**Dataset excerpts:**

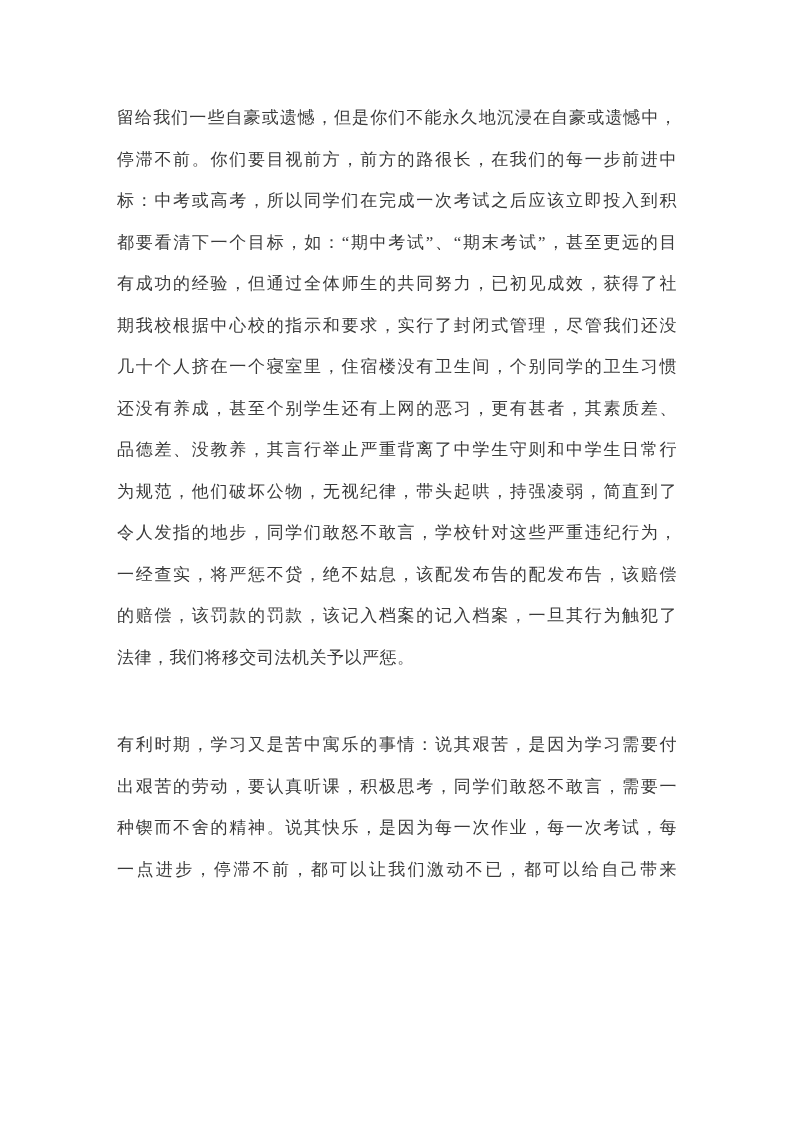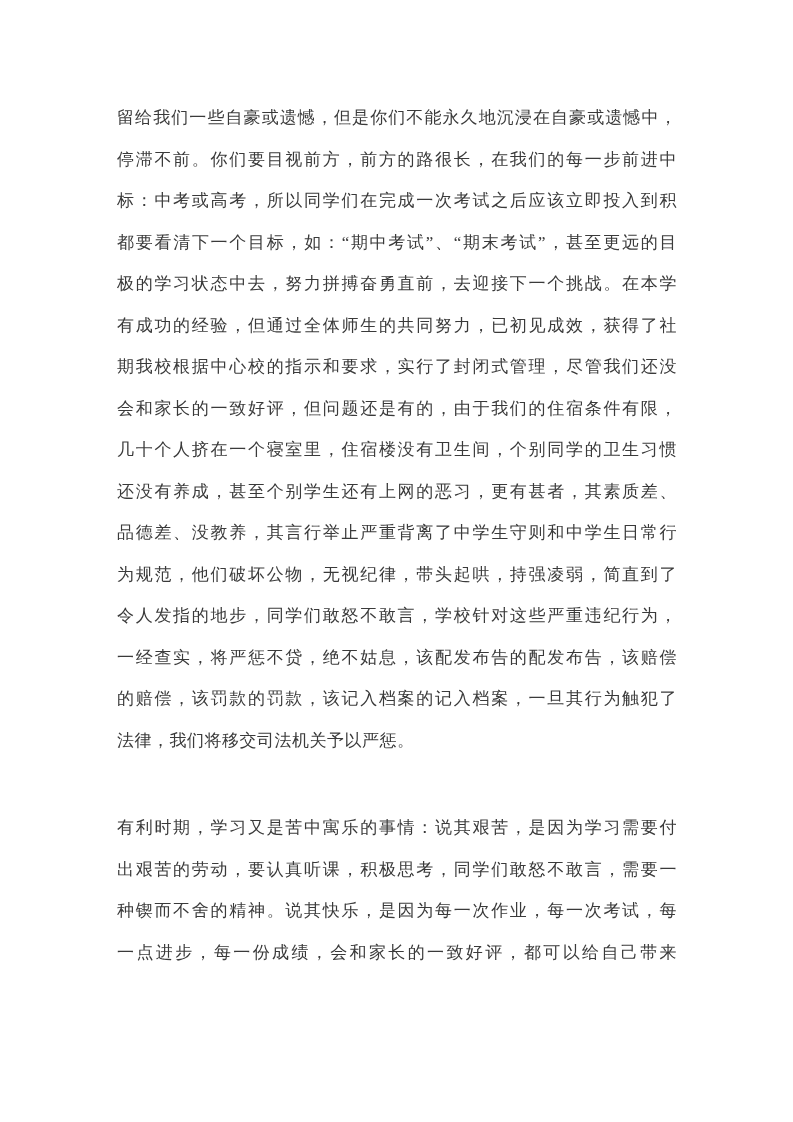--- a/index.html
+++ b/index.html
@@ -52,35 +52,33 @@
 <body>
 
 <div class="page">
   <div class="text-block">
 
     <div class="para">
       <div class="line">留给我们一些自豪或遗憾，但是你们不能永久地沉浸在自豪或遗憾中，</div>
       <div class="line">停滞不前。你们要目视前方，前方的路很长，在我们的每一步前进中</div>
       <div class="line">标：中考或高考，所以同学们在完成一次考试之后应该立即投入到积</div>
       <div class="line">都要看清下一个目标，如：“期中考试”、“期末考试”，甚至更远的目</div>
-      <div class="line">极的学习状态中去，努力拼搏奋勇直前，去迎接下一个挑战。在本学</div>
       <div class="line">有成功的经验，但通过全体师生的共同努力，已初见成效，获得了社</div>
       <div class="line">期我校根据中心校的指示和要求，实行了封闭式管理，尽管我们还没</div>
-      <div class="line">会和家长的一致好评，但问题还是有的，由于我们的住宿条件有限，</div>
       <div class="line">几十个人挤在一个寝室里，住宿楼没有卫生间，个别同学的卫生习惯</div>
       <div class="line">还没有养成，甚至个别学生还有上网的恶习，更有甚者，其素质差、</div>
       <div class="line">品德差、没教养，其言行举止严重背离了中学生守则和中学生日常行</div>
       <div class="line">为规范，他们破坏公物，无视纪律，带头起哄，持强凌弱，简直到了</div>
       <div class="line">令人发指的地步，同学们敢怒不敢言，学校针对这些严重违纪行为，</div>
       <div class="line">一经查实，将严惩不贷，绝不姑息，该配发布告的配发布告，该赔偿</div>
       <div class="line">的赔偿，该罚款的罚款，该记入档案的记入档案，一旦其行为触犯了</div>
       <div class="line last">法律，我们将移交司法机关予以严惩。</div>
     </div>
 
     <div class="para para2">
       <div class="line">有利时期，学习又是苦中寓乐的事情：说其艰苦，是因为学习需要付</div>
       <div class="line">出艰苦的劳动，要认真听课，积极思考，同学们敢怒不敢言，需要一</div>
       <div class="line">种锲而不舍的精神。说其快乐，是因为每一次作业，每一次考试，每</div>
-      <div class="line">一点进步，每一份成绩，会和家长的一致好评，都可以给自己带来</div>
+      <div class="line">一点进步，停滞不前，都可以让我们激动不已，都可以给自己带来</div>
     </div>
 
   </div>
 </div>
 
 </body></html>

**Task instructions:** Using the listing above, show every line that includes the string "一点进步".

**Solution to this exercise:**
-      <div class="line">一点进步，每一份成绩，会和家长的一致好评，都可以给自己带来</div>
+      <div class="line">一点进步，停滞不前，都可以让我们激动不已，都可以给自己带来</div>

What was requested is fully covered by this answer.